UNITED STATES DISTRICT COURT WESTERN DISTRICT OF MICHIGAN SOUTHERN DIVISION
Aug 2, 2018
Case No. 1:18-cv-664 (W.D. Mich. Aug. 2, 2018)

Opinion

Case No. 1:18-cv-664

08-02-2018

ROBERT L. DYKES, Plaintiff, v. UNKNOWN BENSON et al., Defendants.


OPINION AND ORDER

This is a civil rights action brought by a state prisoner under 42 U.S.C. § 1983. Under Federal Rule of Civil Procedure 21, the Court is permitted to drop parties sua sponte when the parties have been misjoined. Pursuant to that rule, the Court will drop as misjoined Defendants Gainer, Austin, Iverson, Davis, Thompson, Miseta, Thomas, Smith, Shiebner, Goodspeed, and Burke, and dismiss Plaintiff's claims against them without prejudice.

Discussion

I. Factual Allegations

Plaintiff is presently incarcerated with the Michigan Department of Corrections (MDOC) at the Oaks Correctional Facility (ECF) in Manistee, Michigan. The events about which he complains occurred at that facility.
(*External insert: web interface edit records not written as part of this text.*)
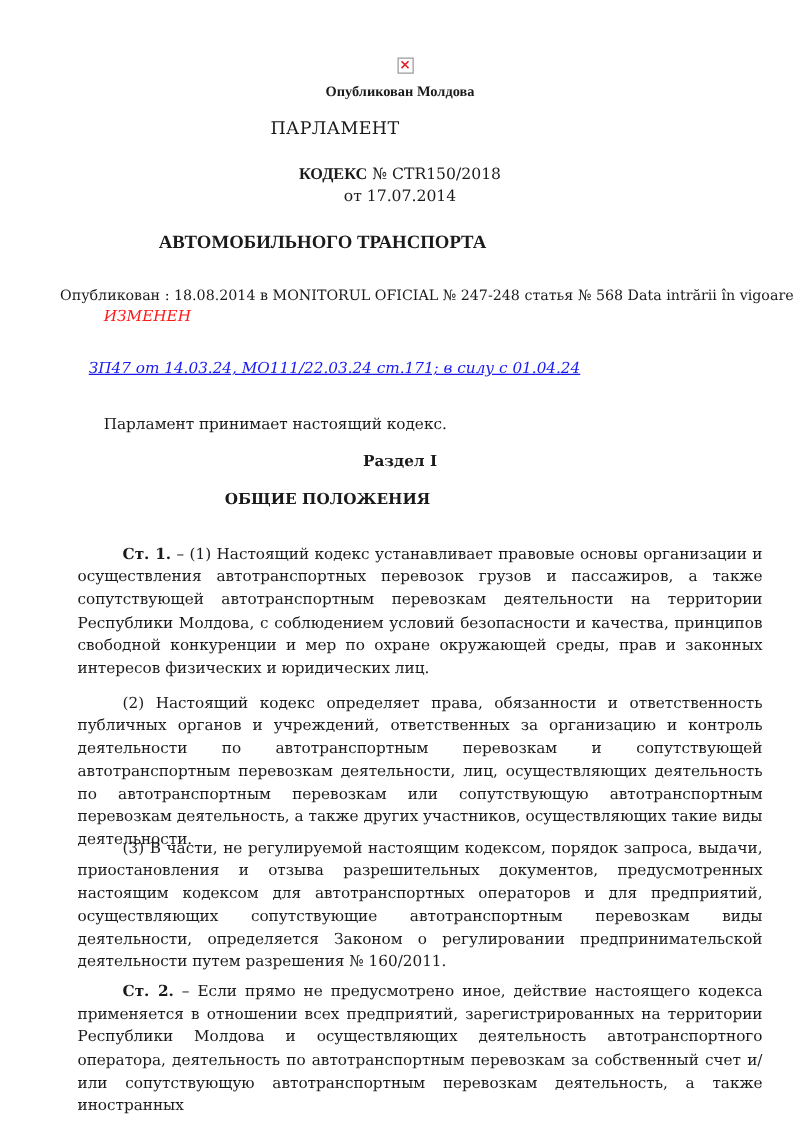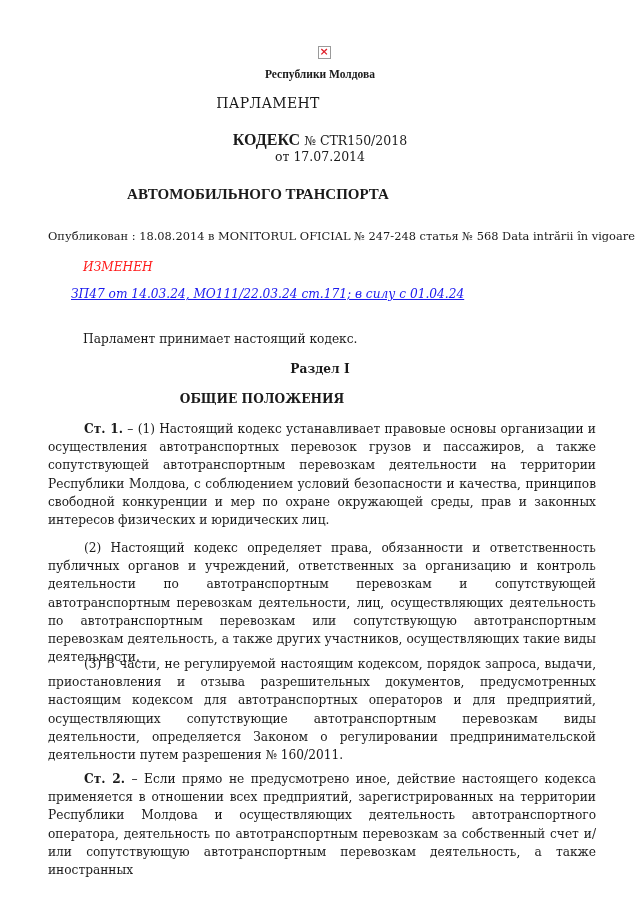"Республики Молдова" div.republic { text: Республики -> Опубликован }
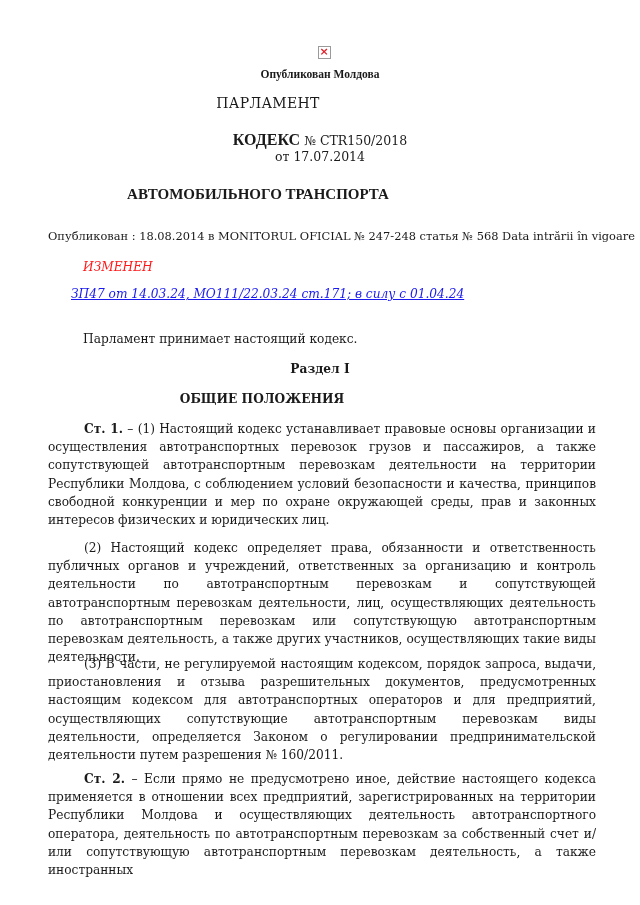"КОДЕКС" .code-line b { font-size: 16px -> 13px }
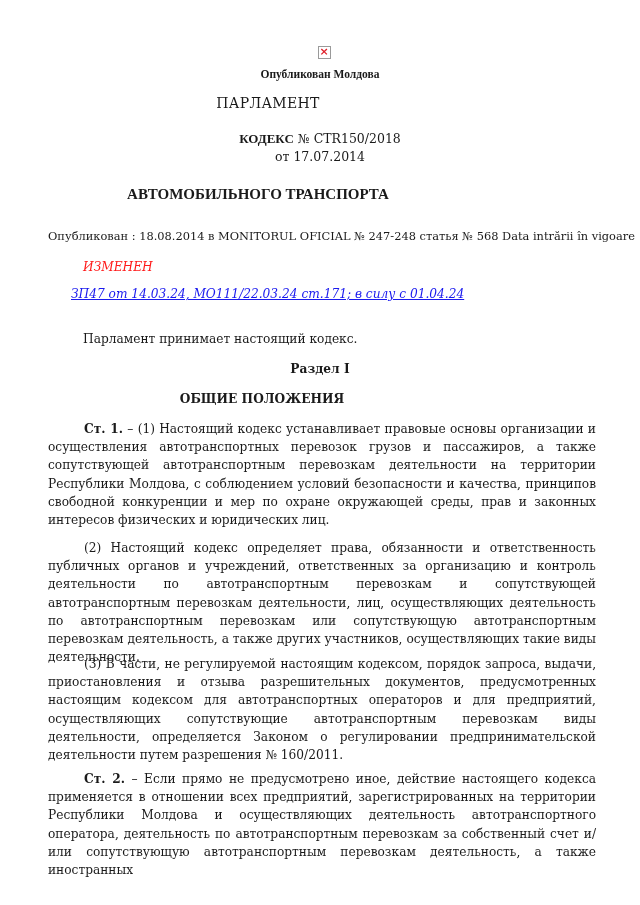"ИЗМЕНЕН" .changed { top: 260px -> 246px }
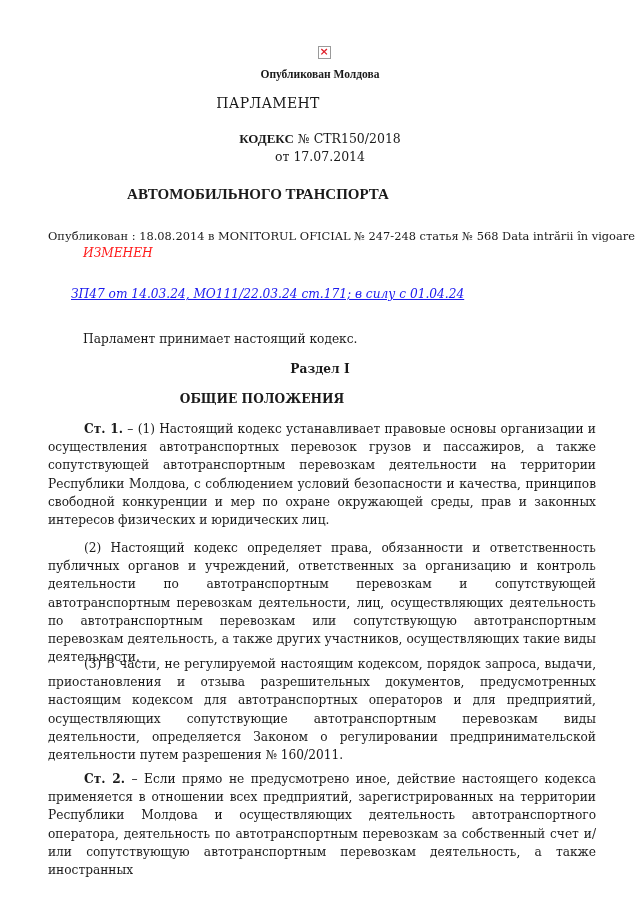"Ст. 1. – (1) Настоящий" .para { margin: 0 -> 14px }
Plaintiff sues ECF personnel including Corrections Officers Unknown, Benson, Unknown Gainer, Unknown Austin, Unknown Iverson, Unknown Davis, and Unknown Thompson; Classification Director Unknown Haske; Assistant Resident Unit Supervisor Unknown Miseta; Resident Unit Manager J. Thomas, Assistant Deputy Warden Unknown Smith; Deputy Warden Unknown Shiebner; Hearing Investigator Unknown Goodspeed; and Hearing Officer Unknown Burke.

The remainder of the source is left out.